What needs to be done
The answer must be the lines from the one containing "shipping: 26.22 -> none" through the last line of the data below, copied exactly, with nothing else.
Records START
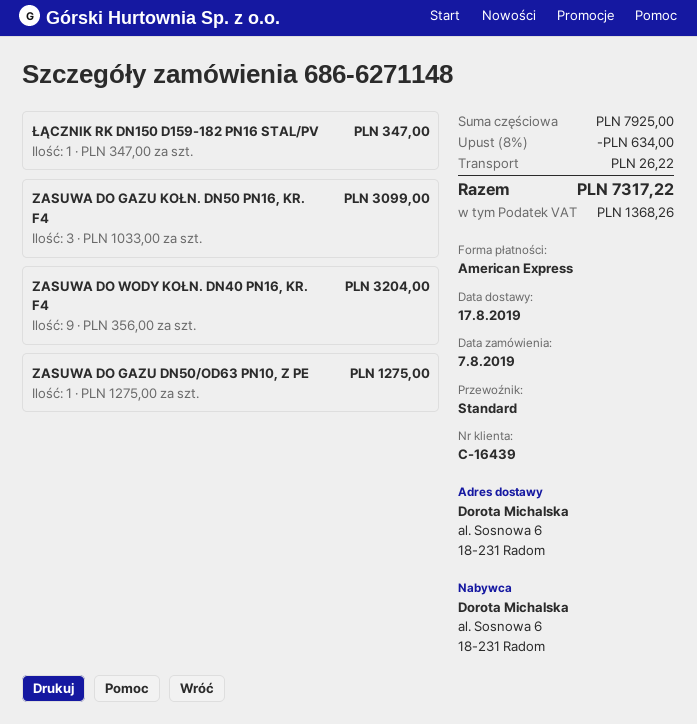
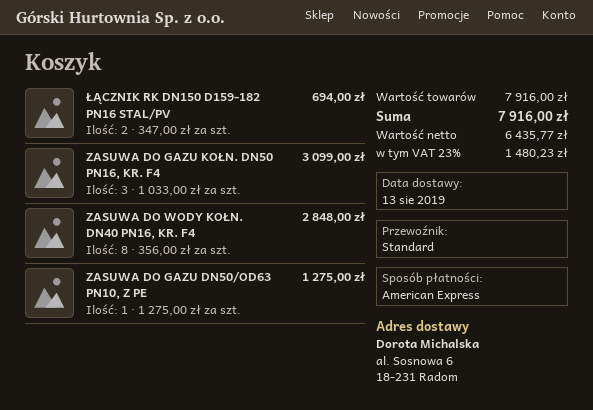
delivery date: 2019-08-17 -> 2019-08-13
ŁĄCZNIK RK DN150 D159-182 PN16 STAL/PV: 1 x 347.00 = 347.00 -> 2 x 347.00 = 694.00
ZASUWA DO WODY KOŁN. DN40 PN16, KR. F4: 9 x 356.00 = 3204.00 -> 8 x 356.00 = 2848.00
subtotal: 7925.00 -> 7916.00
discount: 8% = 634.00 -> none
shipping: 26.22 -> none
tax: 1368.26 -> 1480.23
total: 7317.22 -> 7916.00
Records END
Problem solution
shipping: 26.22 -> none
tax: 1368.26 -> 1480.23
total: 7317.22 -> 7916.00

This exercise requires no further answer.